Clearly the perception of your actions is different than you intend. In your comment here you make it sound like no one had even attempted to do resolve these issues. But that's not what the author of the article believes, and given the public record I'm inclined to agree.
> I'd definitely reconsider if people have a plan for avoiding the problems that we encountered the first time, beyond "federation is good." In the mean time I'm happy to help anyone deploying Signal in their own federated environment.
Your key point is that you're content if people do federation in their own, outside of your domain. That's fair. But what I'm saying is the dream of a federated secure messaging system that's also popular is something which you have the power to chase if you commit to it by making it a core feature of Signal.
moxie|9 years ago
> Clearly the perception of your actions is different than you intend. In your comment here you make it sound like no one had even attempted to do resolve these issues. But that's not what the author of the article believes, and given the public record I'm inclined to agree.
From that original discussion on LibreSignal:
"If the only thing that the remaining people here want out of LibreSignal is a websocket-only solution and gmscore isn't an option for whatever reason, I would consider a clean, well written, and well tested PR for websocket-only support in Signal. I expect it to have high battery consumption and an unreliable user experience, but would be fine with it if it comes with a warning and only runs in the absence of play services. However, I also realize that still won't help people that are trying to build a Google-free experience on Google's platform, since we still don't have the things we need to be comfortable distributing software outside of Play."
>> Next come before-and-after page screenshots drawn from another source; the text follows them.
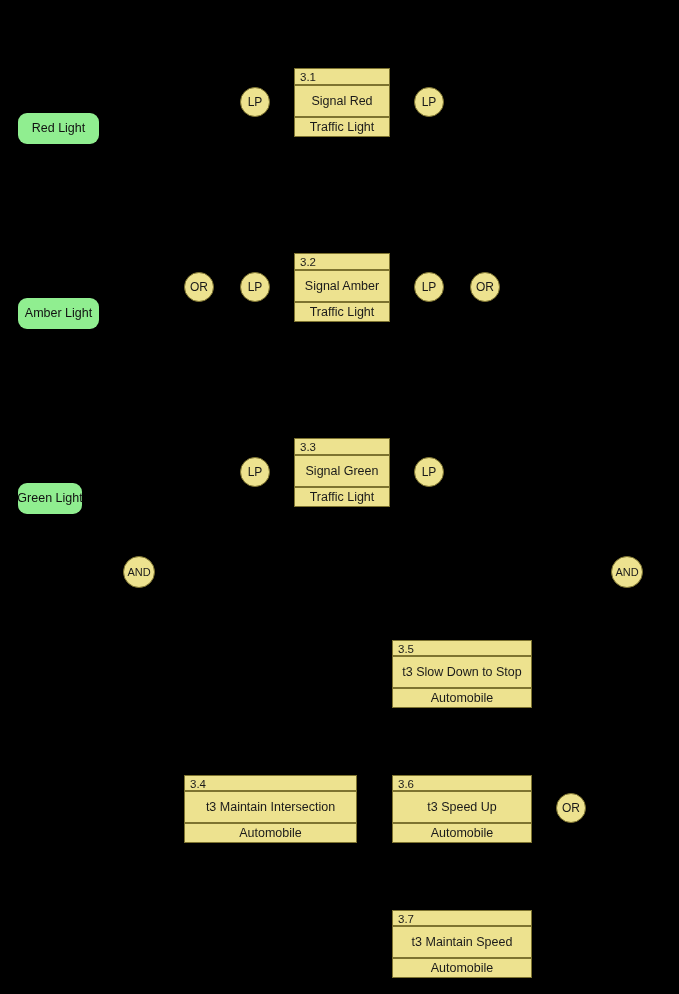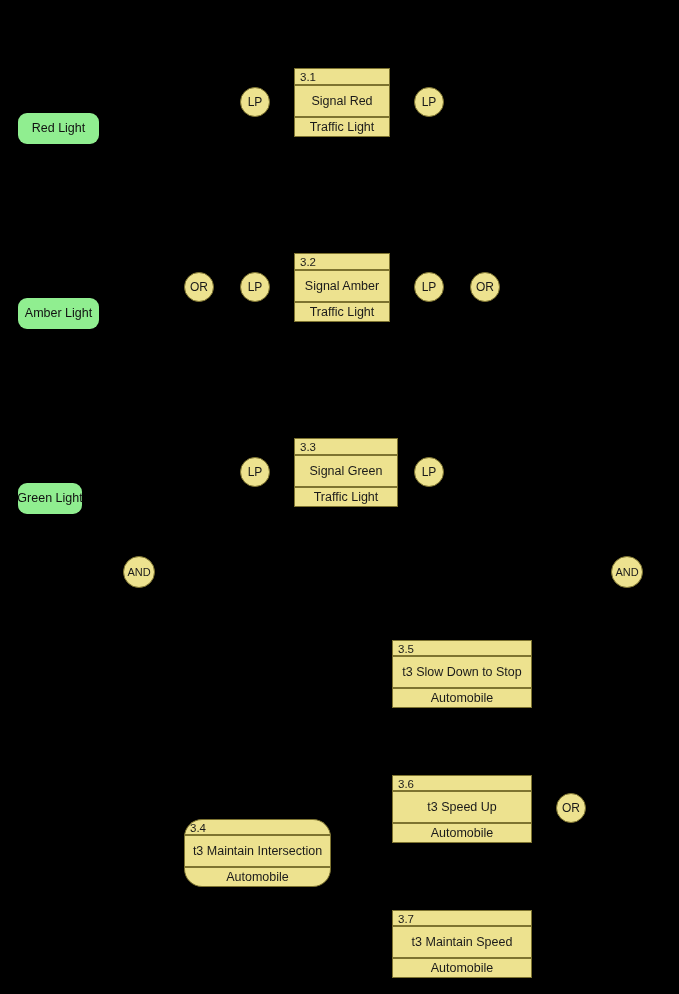"3.3" div.node { width: 104px -> 96px }
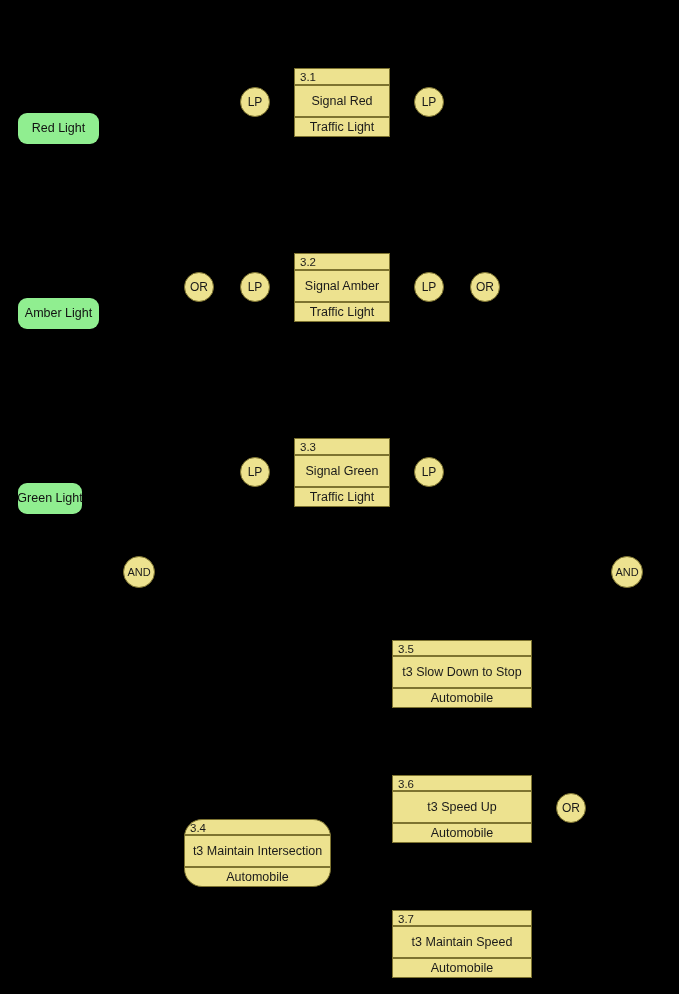"3.4" div.node { border-radius: 18px -> none; top: 819px -> 775px; width: 147px -> 173px }
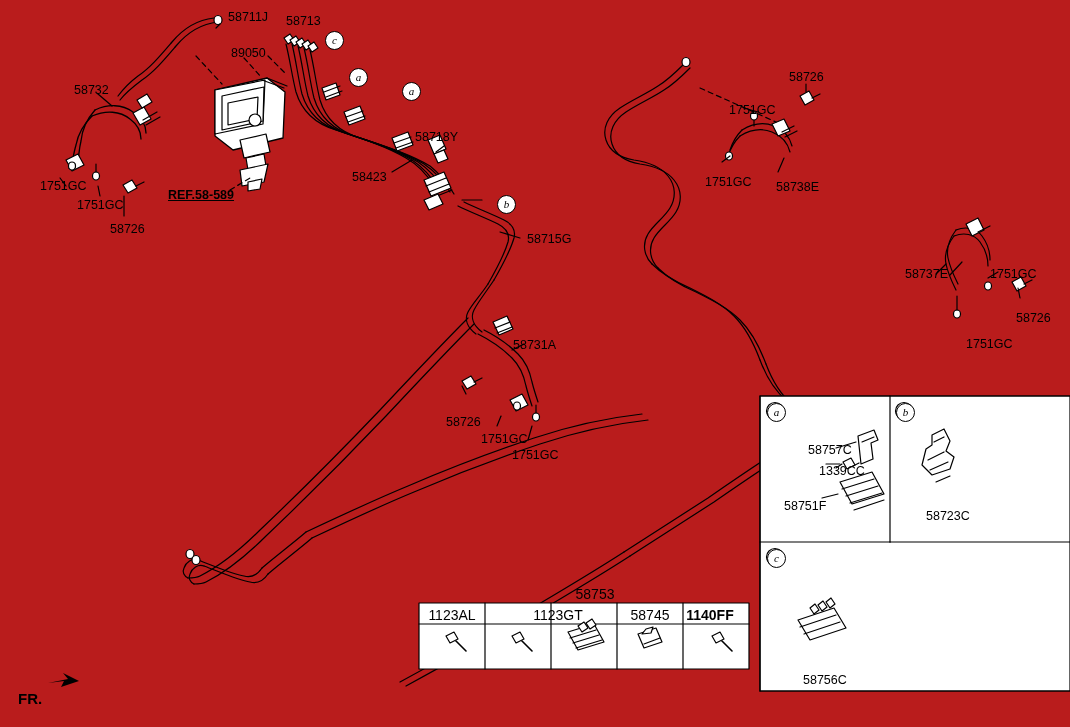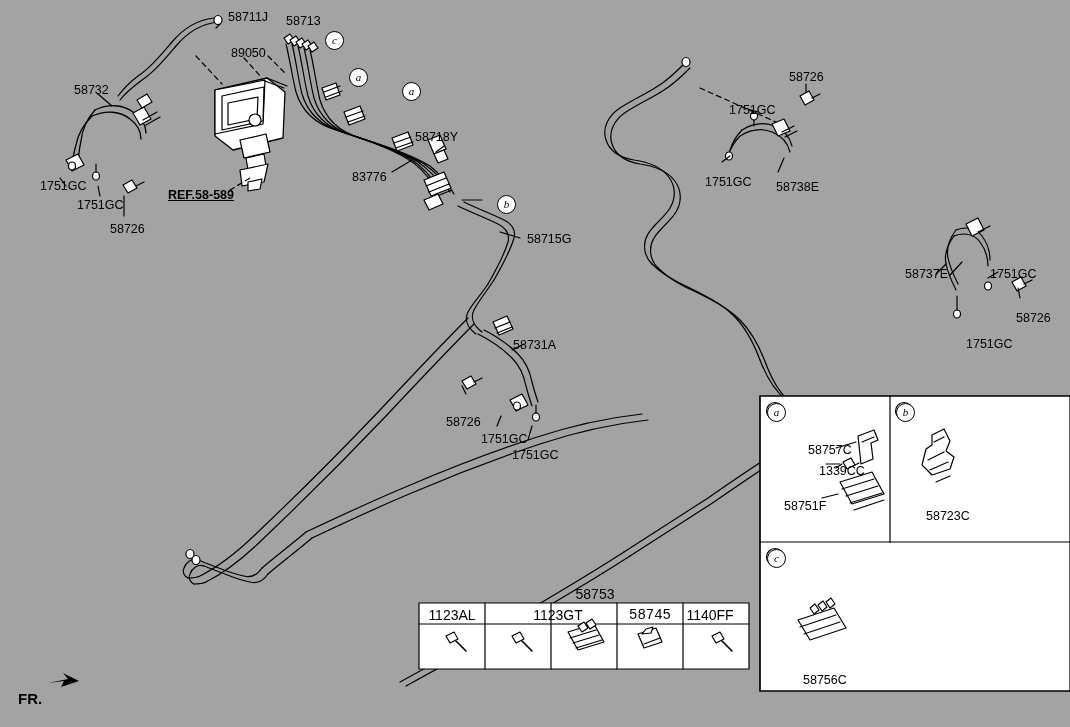"58711J" #root { background: #a3a3a3 -> #b91c1c }
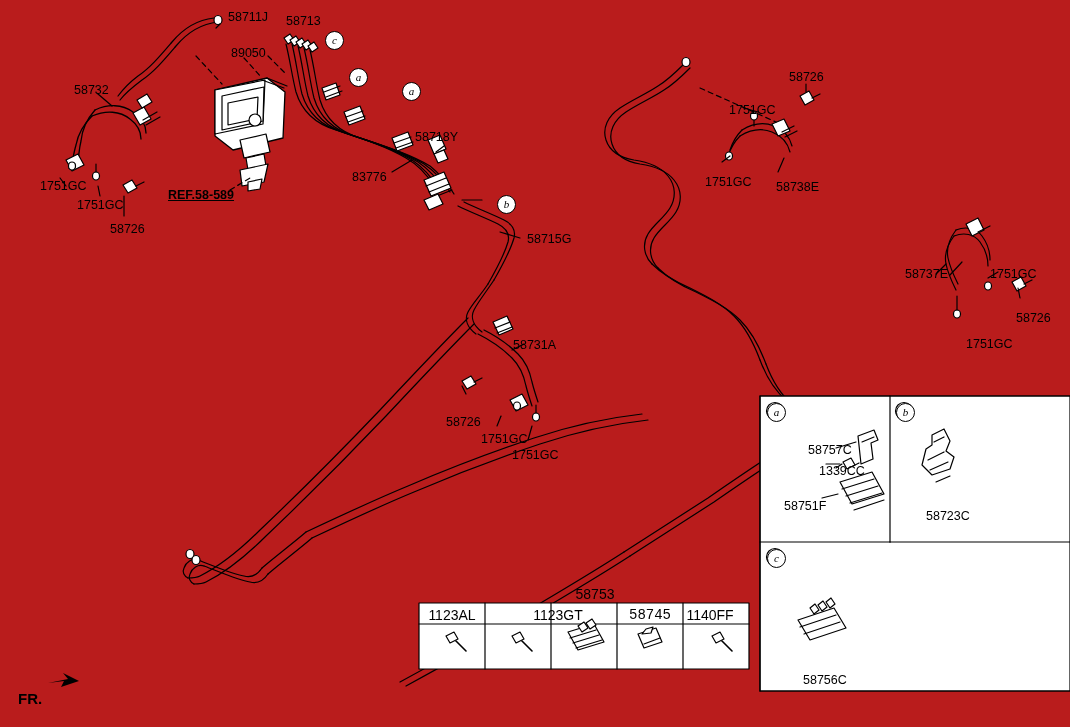"83776" div.lbl { text: 83776 -> 58423 }
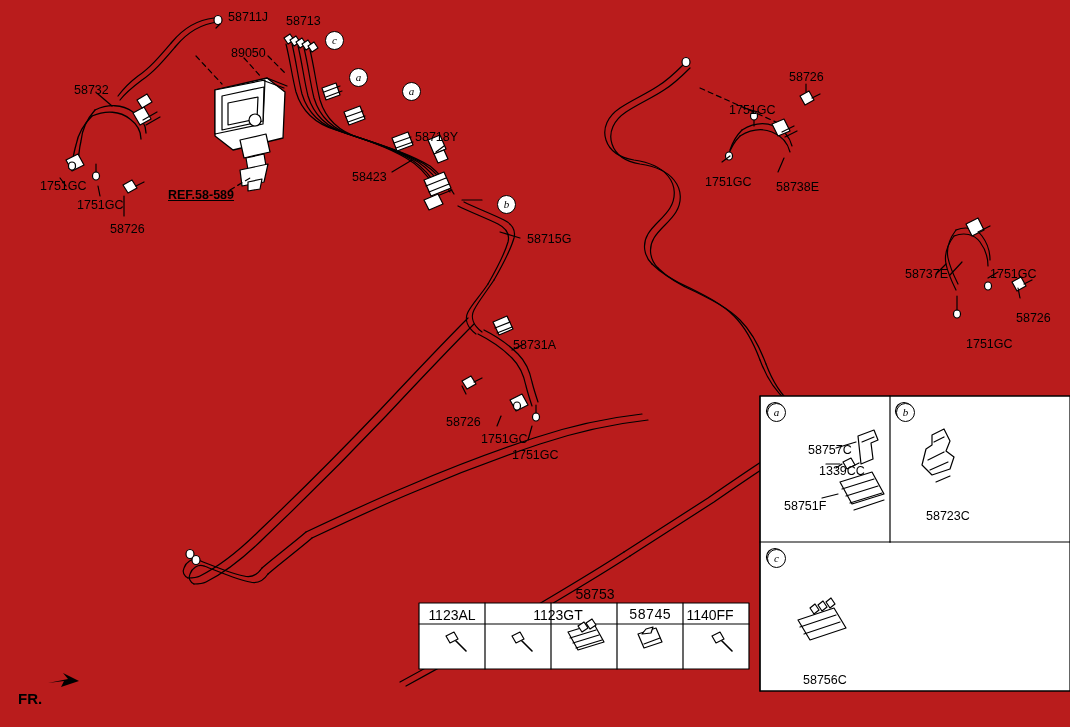"58745" div.tbl-cell-label { font-family: Liberation Mono, monospace -> none }
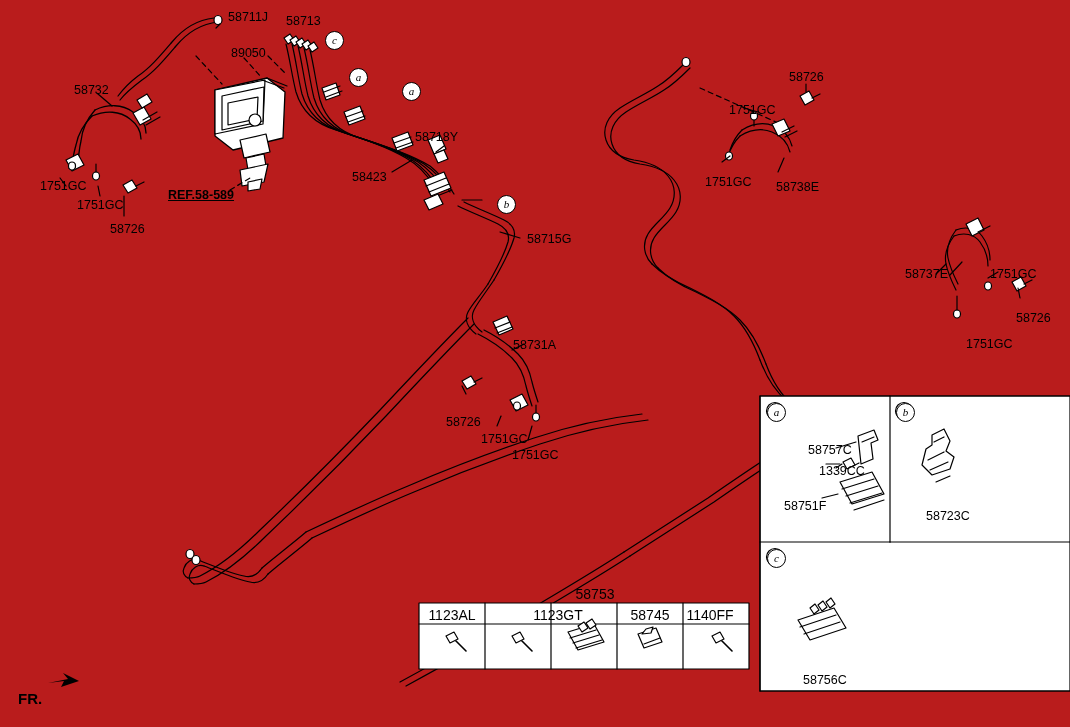"1140FF" div.tbl-cell-label { font-weight: none -> bold }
I have repeated that many times. That was June. Nobody has done the work, but plenty of people have written articles like this. The latter is definitely easier.
> Your key point is that you're content if people do federation in their own, outside of your domain. That's fair. But what I'm saying is the dream of a federated secure messaging system that's also popular is something which you have the power to chase if you commit to it by making it a core feature of Signal.
Again, we already committed to making it a core feature of Signal, and it was a disaster. We've learned from our mistakes.
If it's something that you think is important, please get involved in the project and come up with a plan to introduce federation in ways that actually deliver on the promise of metadata hiding, anonymity, and censorship circumvention as well as avoid all of the problems that we documented based on our initial attempts.